It's just we're looking at stuff. It's like, okay, so God wants you to not do something, but he'll let you do it. He wants to let you do it. Like a parent with a child, I don't want you to do that, but I want to let you do it if that's what you're going to do and you're going to suffer the consequences because this is how it works.

So we can have that perfect and imperfect will of God in that sense and that's what's called the prescriptive and permissive will of God, and he's still sovereign over both. We've got another break coming up. Do you want to hold on? My last comment, and I'll let you take care of... Hold on, we've got a break. I love it, man.

You're speaking good things and you're answering all the questions I have. We've got a break, baby. I've got to put him on hold.

Hopefully he hears me that we're on break. Hey, folks, we'll be right back after these messages. Please stay tuned. It's Matt Slick live, taking your calls at 877-207-2276. Here's Matt Slick. All right, everybody, welcome back to the show. I hope you're having a good time listening.

We have four open lines. If you want to give me a call, 877-207-2276. James, we had to take a hard break there, buddy. Are you still there?

James, maybe he left because I don't know if he knew that was taking a break. Let me give you a few more seconds. No? Okay. Hey, folks, we have wide open lines.

Why don't you give me a call, 877-207-2276. We've got people in Discord right now and they're chatting. That's good. Coming through live and clear.

Really appreciate that. We also have in the Cloud... No, Cloud. Clubhouse server going and we've got people in there too, so that's good.

Praise God. We also have... Let's see. We have... Oh, man. We have it on Rumble being broadcast and we've got a lot of people there. How many do we have there?
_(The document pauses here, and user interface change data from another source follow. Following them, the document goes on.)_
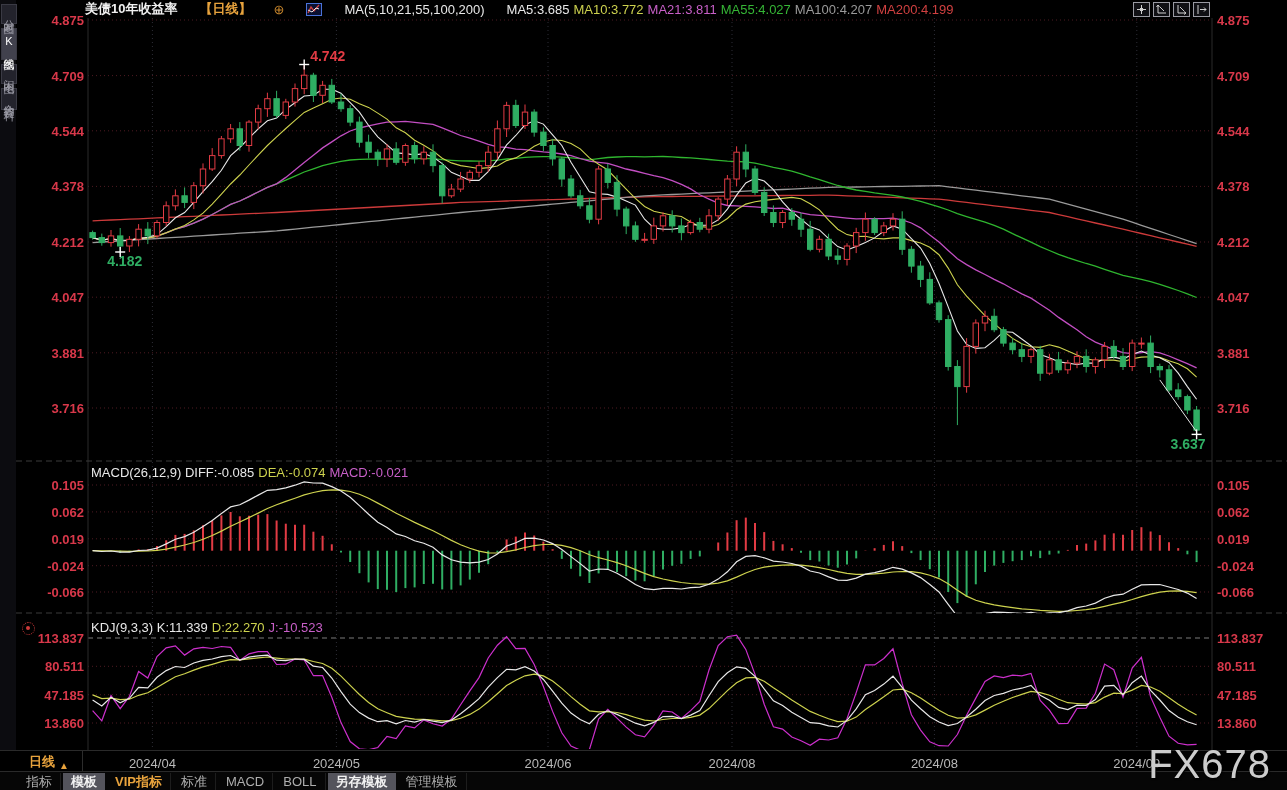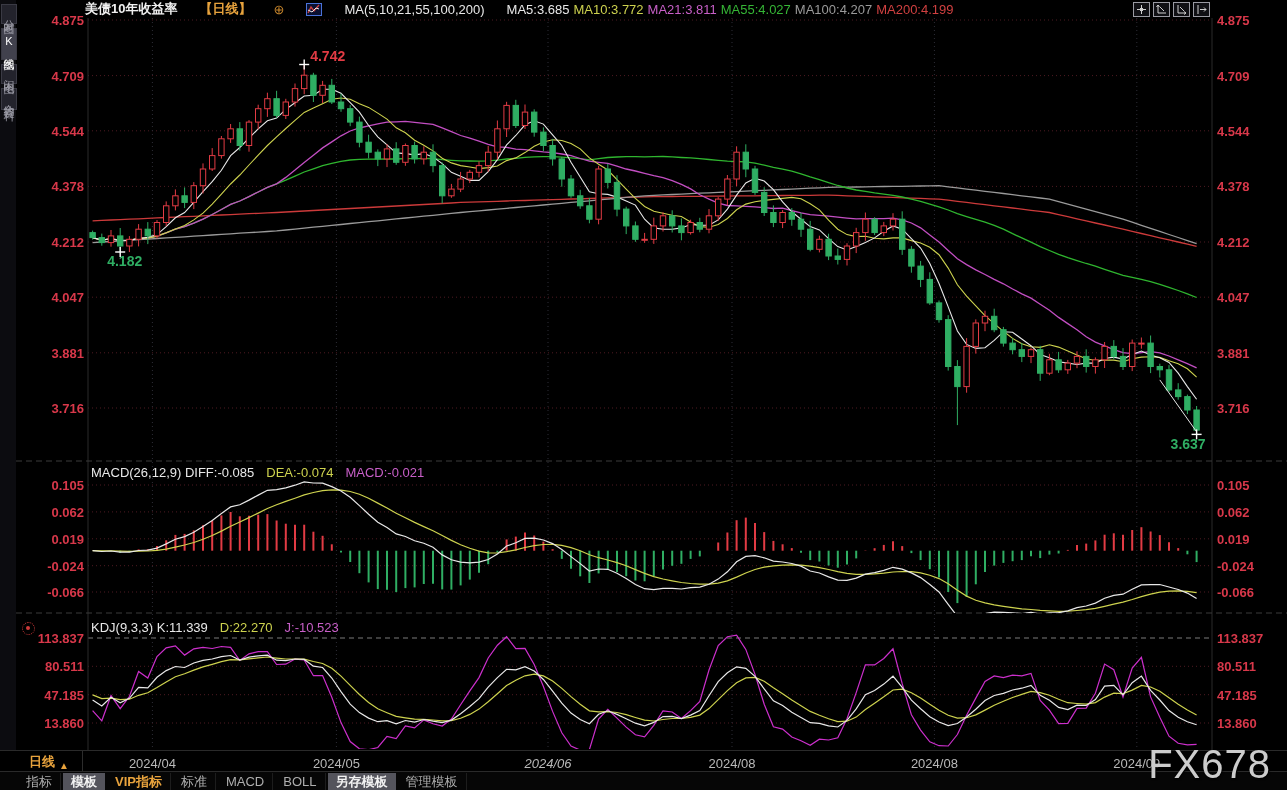--- a/index.html
+++ b/index.html
@@ -18,21 +18,21 @@
   #topbar .ma-label{color:#e8e8e8;}
   .ma-val{margin-right:4px;margin-top:28px;}
   #win-icons{position:absolute;right:77px;top:2px;z-index:7;display:flex;gap:3px;}
   .win-ic{width:15px;height:13px;border:1px solid #9a9aa2;background:#101014;display:flex;align-items:center;justify-content:center;cursor:pointer;}
   
   .tick{position:absolute;font-size:13px;font-weight:bold;color:#d8384a;transform:translateY(-50%);z-index:4;}
   .tick.left{left:22px;width:62px;text-align:right;}
   .tick.right{left:1217px;width:66px;text-align:left;}
   .month{position:absolute;top:756px;font-size:13px;color:#b8b8b8;transform:translateX(-50%);z-index:4;}
   
-  .panel-head{position:absolute;left:91px;z-index:5;font-size:13px;display:flex;gap:12px;white-space:nowrap;}
+  .panel-head{position:absolute;left:91px;z-index:5;font-size:13px;display:flex;gap:4px;white-space:nowrap;}
   
   #kdj-gear{position:absolute;left:22px;top:622px;width:11px;height:11px;border:1px dotted #d03a3a;border-radius:50%;z-index:5;cursor:pointer;}
   #kdj-gear i{position:absolute;left:3px;top:3px;width:4px;height:4px;background:#d03a3a;border-radius:50%;}
   
   #period-box{position:absolute;left:16px;top:751px;width:66px;height:20px;border-right:1px solid #2c2c2c;z-index:5;display:flex;align-items:flex-end;justify-content:center;gap:4px;color:#e8a33d;font-size:13px;font-weight:bold;cursor:pointer;}
   #period-box .arr{font-size:10px;}
   
   #toolbar{position:absolute;left:0;top:772px;width:1287px;height:18px;background:#060606;z-index:6;display:flex;align-items:center;padding-left:18px;gap:2px;font-size:13px;color:#aeaeae;}
   .tab{padding:0 8px;height:17px;line-height:17px;cursor:pointer;border-right:1px solid #1d1d1d;}
   .tab.sel{background:#54545c;color:#f2f2f2;font-weight:bold;border-right:none;}
@@ -560,21 +560,21 @@
       <div class="tick left" style="top: 638px;">113.837</div>
       <div class="tick right" style="top: 638px;">113.837</div>
       <div class="tick left" style="top: 666.3px;">80.511</div>
       <div class="tick right" style="top: 666.3px;">80.511</div>
       <div class="tick left" style="top: 694.7px;">47.185</div>
       <div class="tick right" style="top: 694.7px;">47.185</div>
       <div class="tick left" style="top: 723px;">13.860</div>
       <div class="tick right" style="top: 723px;">13.860</div>
       <div class="month" style="left: 152.4px;">2024/04</div>
       <div class="month" style="left: 336.4px;">2024/05</div>
-      <div class="month" style="left: 548px; font-style: italic;">2024/06</div>
+      <div class="month" style="left: 548px;">2024/06</div>
       <div class="month" style="left: 732px;">2024/08</div>
       <div class="month" style="left: 934.4px;">2024/08</div>
       <div class="month" style="left: 1136.8px;">2024/09</div>
     </div>
 
   <div id="macd-header" class="panel-head" style="top:465px;">
       <span style="color: rgb(232, 232, 232);">MACD(26,12,9) DIFF:-0.085</span>
       <span style="color: rgb(205, 210, 78);">DEA:-0.074</span>
       <span style="color: rgb(200, 95, 200);">MACD:-0.021</span>
     </div>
Almost 60 people in there. So a lot of good stuff.

And if you want to give me a call, all you've got to do is dial 877-207-2276. So let me talk about this issue of libertarianism. So we talked about it a little bit... As you know, I like to teach a little bit of theology, a little bit of logic about dealing with the Christian faith. Now, there are different and two main kinds of free will that are theologically or theoretically described. Now, when we discuss the issue of free will, we want to say that it's something like the ability to make willing, voluntary, and uncoerced decisions of choices free if it is consistent with a person's desires and not coerced.

Now, that's really interesting because your desires are going to emanate out of your nature. So God is holy. He's only going to want to have good desires. But an unbeliever who's a slave of sin, Romans 6, 14 through 20, the hater of God, doesn't seek for God, Romans 3, 10, 11, and 12, is by nature a child of wrath, Ephesians 2, 3, his heart is desperately wicked and deceitful, cannot be trusted, Jeremiah 17, 9. When we've got someone like that, that's their nature, then they're only going to make free will choices consistent with that nature.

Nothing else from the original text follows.